Folate Therapy May Increase Risk of In-Stent Restenosis
Folate therapy (folic acid, vitamin B6, and vitamin B12 given after coronary stenting) may increase the risk of restenosis in the stent and the subsequent need for a repeat revascularization, said researchers from Germany and the Netherlands in a report in the June 24, 2004, issue of The New England Journal of Medicine (N Engl J Med. 2004;350:2673–2681OpenUrlCrossRefPubMed).
In this study, 636 patients who had undergone successful coronary stenting were assigned to receive 1 mg folic acid, 5 mg vitamin B6, and 1 mg vitamin B12 intravenously, followed by oral doses of the compounds daily or placebo for 6 months.
At 6 months, researchers led by Helmut Lange, MD, of the Kardiologische Praxis, Klinikum Links der Weser, Heart Center, Bremen, Germany, assessed minimal luminal diameter, late loss, and restenosis by quantitative coronary angiography. They found that the mean minimal luminal diameter was significantly smaller in the group that underwent folate therapy compared with the placebo group (1.59 versus 1.74 mm). Late luminal loss was greater in the folate group than in the placebo group, and restenosis was more common in the folate group compared with placebo. In fact, restenosis occurred in 34.5% of the restenosis group and only 26.5% of the placebo group. More patients in the folate group had to undergo repeat target-vessel revascularization (15.8%) versus the placebo group (10.6%).

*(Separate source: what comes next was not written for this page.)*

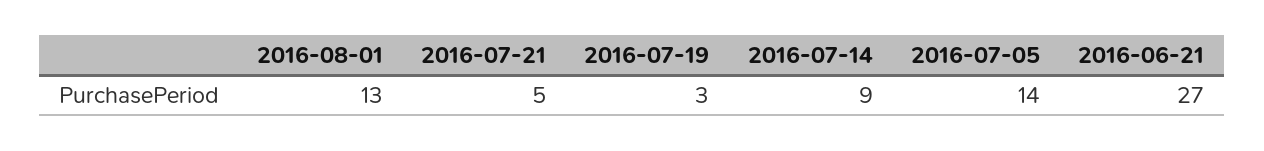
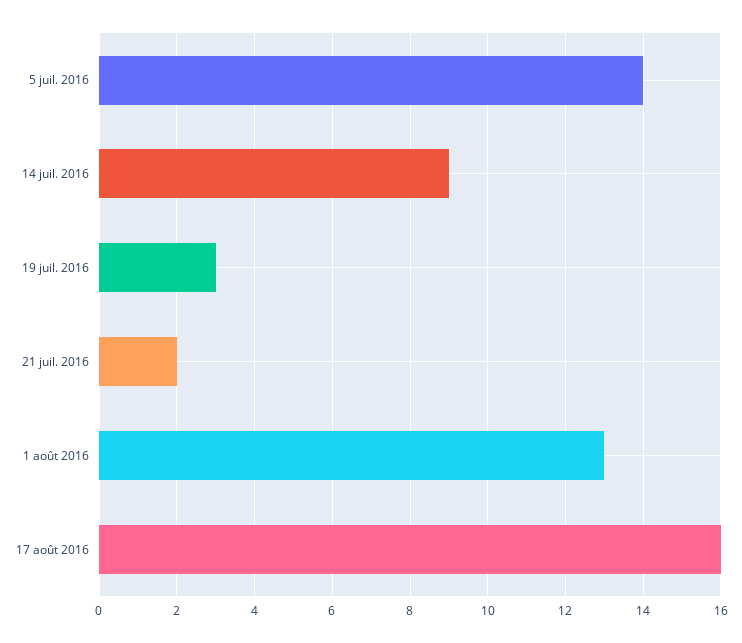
2016-07-21: 5 -> 2
2016-06-21: 27 -> none
17 août 2016: none -> 16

The groups in which folate therapy did not have a negative effect included women, patients with diabetes, and those with very high homocysteine levels. The authors wrote, “Our data do not provide any evidence that folate therapy for the primary or secondary prevention of coronary artery disease is potentially harmful, since the folate group did not have an increased incidence of death or infarction. Our data cannot be interpreted to mean that multivitamin supplementation should be discontinued in patients after coronary stenting. The oral dose of folate that we used—1.2 mg—is three times the recommended daily dose for vitamin supplements. If, however, physicians decide to administer folate therapy to patients with coronary artery disease and moderate hyperhomocysteinemia even before the results of prospective prevention studies are known, they should exercise caution in the use of this therapy for patients who have just received a stent.”
I began writing the news for Circulation in 1998. The ride has been a whirlwind of learning, meeting new people, and watching the field of cardiology expand into the molecular, gene therapy, and a host of new drugs. I am thrilled that it has reached the heights with its new impact factor, and I know it will continue to improve as the years go by. This is the last Cardiovascular News I will write in this format. I hope the readers have enjoyed it as much as I.